Top of Listed entries
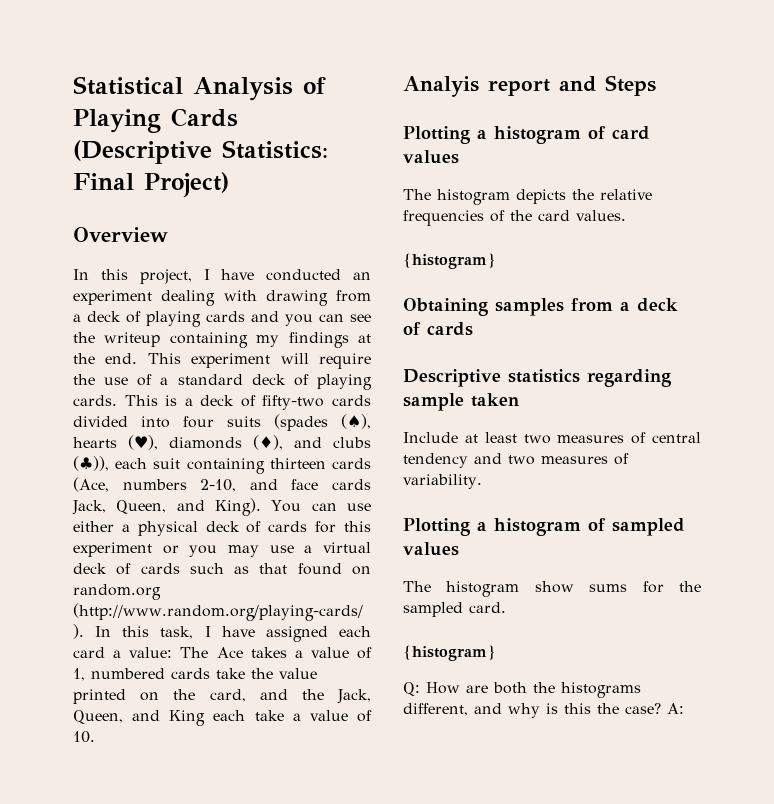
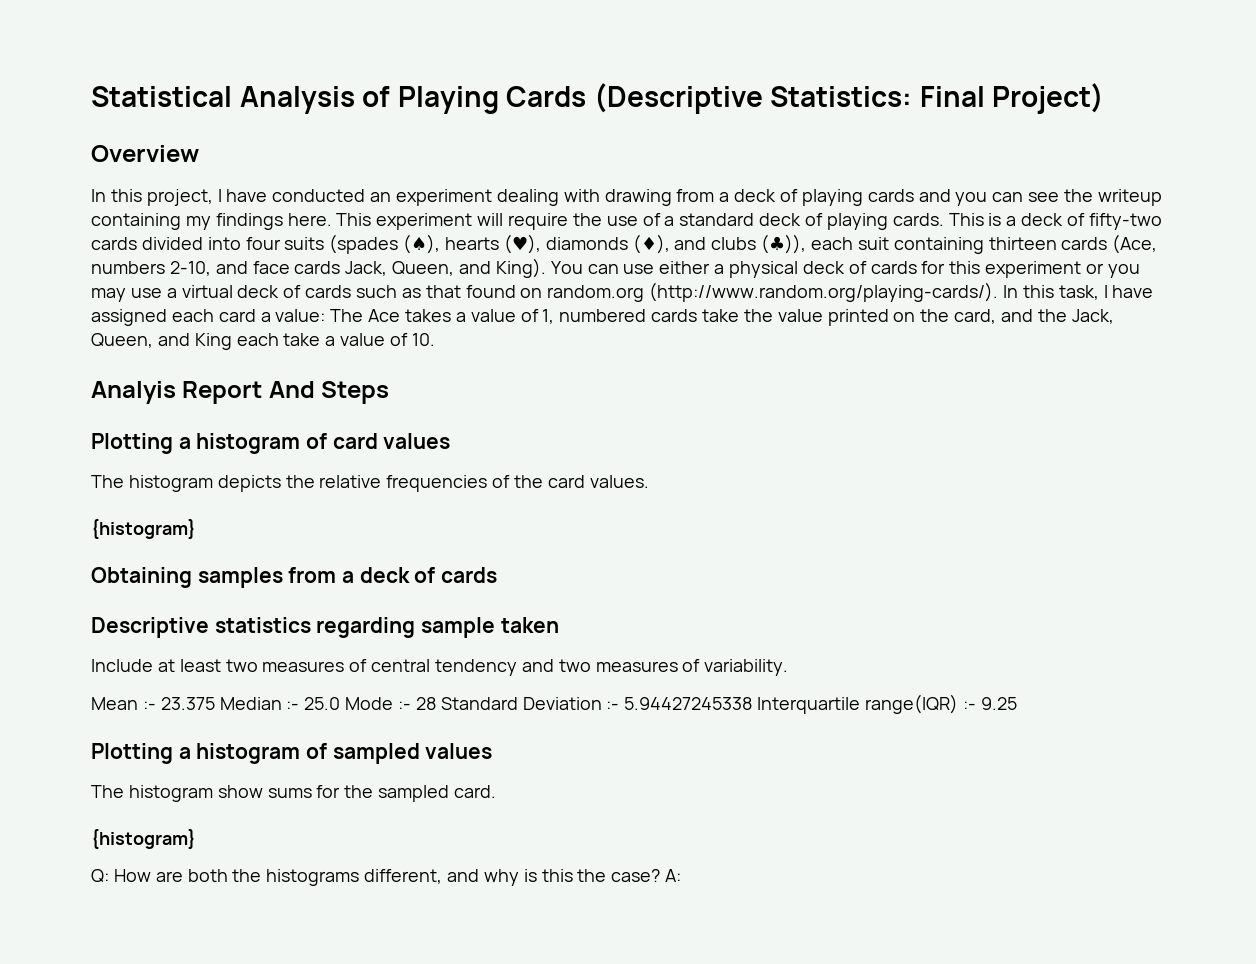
[358,334,371,343] [73,353,138,364] at the end. -> [287,213,332,226] here.
[488,76,596,96] report and -> [182,381,315,404] Report And
(482, 481) none -> [91,694,1017,714] // Mean :- 23.375 Median :- 25.0 Mode :- 28 Standard Deviation :- 5.94427245338 Interquartile range(IQR) :- 9.25

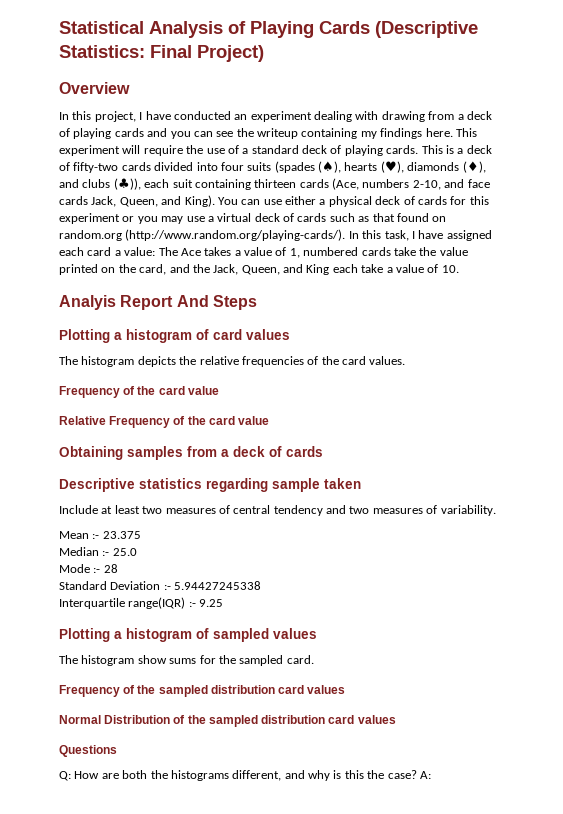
[91,519,196,539] {histogram} -> [59,386,219,398] [59,416,270,428] Frequency of the card value // Relative Frequency of the card value
(215, 703) none -> (141, 535) //
(341, 703) none -> (137, 552) //
(436, 703) none -> (118, 568) //
(753, 703) none -> (262, 585) //
[91,829,196,849] {histogram} -> [59,685,346,697] [59,715,396,727] [59,745,117,757] Frequency of the sampled distribution card values // Normal Distribution of the sampled distribution card values // Questions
Bottom of Listed entries
| Exercise |
The required answer is the line with "(341, 703) none -> (137, 552) //" plus every line after it to the end of the entries above, transcribed exactly.

| Task answer |
(341, 703) none -> (137, 552) //
(436, 703) none -> (118, 568) //
(753, 703) none -> (262, 585) //
[91,829,196,849] {histogram} -> [59,685,346,697] [59,715,396,727] [59,745,117,757] Frequency of the sampled distribution card values // Normal Distribution of the sampled distribution card values // Questions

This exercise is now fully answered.